Underlying the Jungian “individuation process” is the concept of the self-regulating nature of the psyche. The unconscious, through dreams and through its manifestations in everyday life, provides all the information we need to know. It is the responsibility of the analyst to “read” with utmost care the unconscious material that is brought up, and to allow herself to be guided by it. The tool with which an analyst works is herself and it is her responsibility to keep this tool in optimal physical and psychological condition.

 

I like the way in which Singer stresses the importance to work on the two levels:

·        The unconscious material is given its proper attention… and

·        An effort is made to strengthen consciousness

thus acknowledging that these two go hand in hand: clients need to heighten their awareness – feel a ground in their own being, to profit from their continuing encounters with contents of the unconscious.

 

All this reminds me of the two most important points of Edgar Cayce’s “practical guide for living” in 1747-5: The knowing of Self ànd The expressing of Self.

The focus in Jung’s approach seems to be on “differentiating self”, first through self-exploration and subsequently through self-realization (integration of self-knowledge).

An extra dimension could be added in my view, which is probably more Gestalt.

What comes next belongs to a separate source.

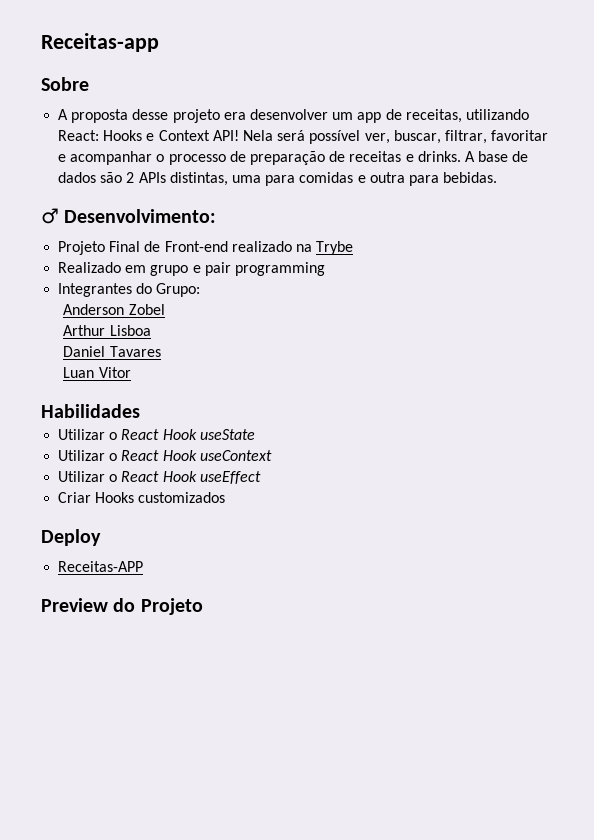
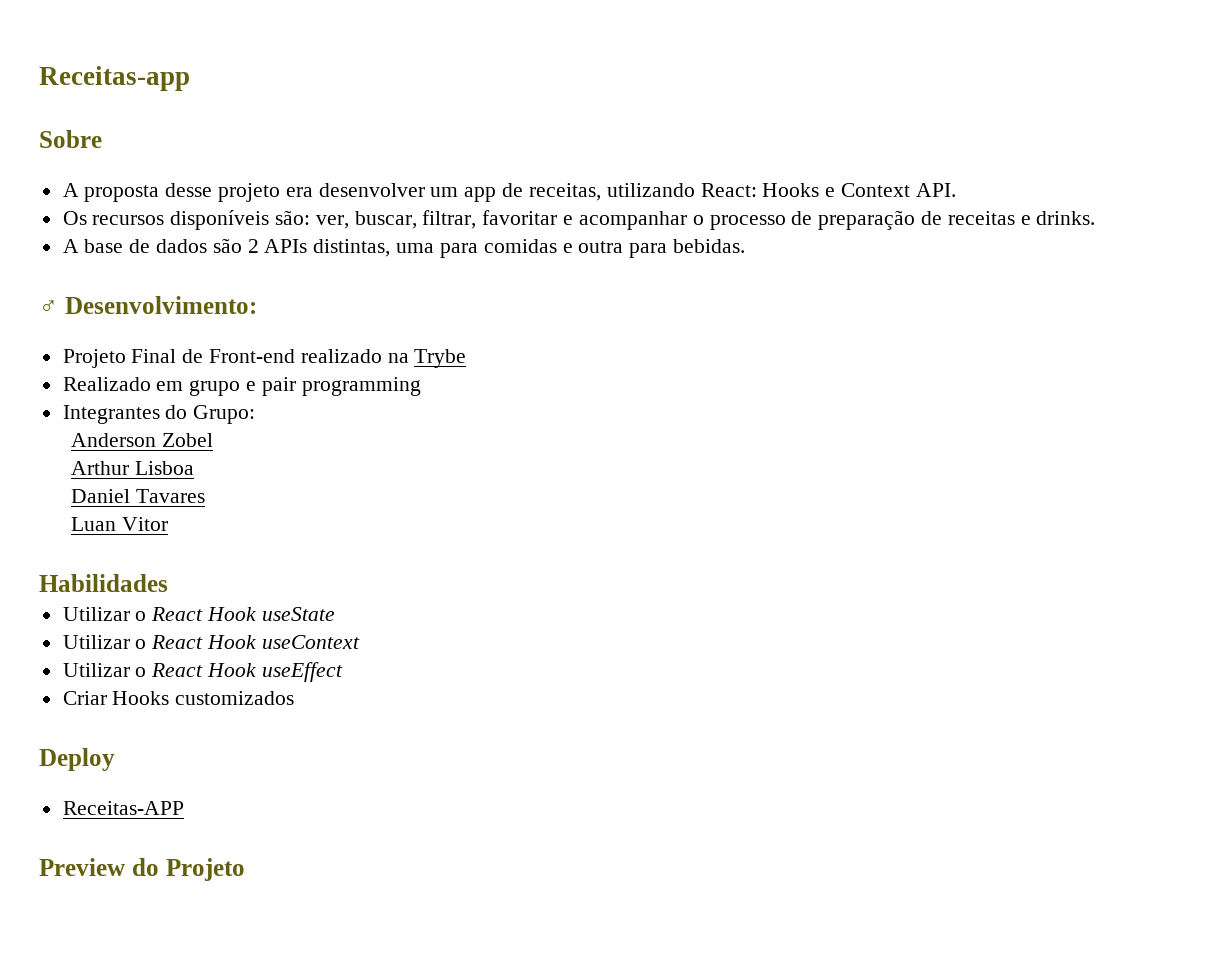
[212,130,361,144] API! Nela será possível -> [915,183,956,197] [62,210,311,230] API. // Os recursos disponíveis são:
(461, 156) none -> (1096, 218) //

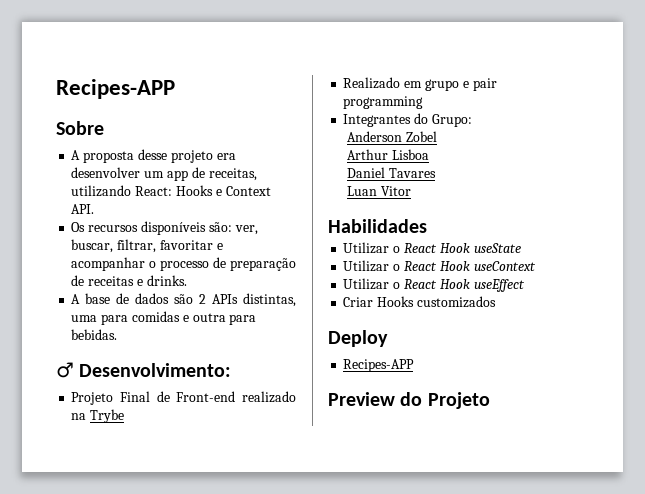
[39,66,190,91] Receitas-app -> [56,79,175,99] Recipes-APP
[62,801,184,815] Receitas-APP -> [343,359,415,372] Recipes-APP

I, as a therapist, would be interested in how the client experiences the self-realization, thus adding a feedback loop into more self-knowledge. This feedback from Self-expressing requires self-awareness, an individual needs to be able to experience what he is experiencing (meta-level awareness; self-awareness). This is why I consider it extremely important to strengthen this awareness; it is a mayor source of information to deepen one’s self-knowledge.

Singer writes: “Perhaps the stress on method and the lack of stress on man's relatedness to his own deepest needs and commitments is one of the most serious problems in the practice of psychotherapy today”, and I believe she is right (I know I took this out of its original context).

 

Now we come to a short description of some of the most important archetypes. Singer weaves them loosely together in pairs, whereas I believe that – although we all carry aspects of all types, each of them stands alone. For me this is a main characteristic of an archetype; its qualities are so basic, so bottom-line, that they stand on their own ground.

 

In becoming civilized, we compromise between our natural inclination and the patterns of society. We assume a certain character or stance (mask) through which we can relate. This is our PERSONA. It is important to realize that this mask serves a useful function – it mediates between ourselves and society; it facilitates the adaptation of an individual to the requirements of society and helps him to define himself in a particular setting.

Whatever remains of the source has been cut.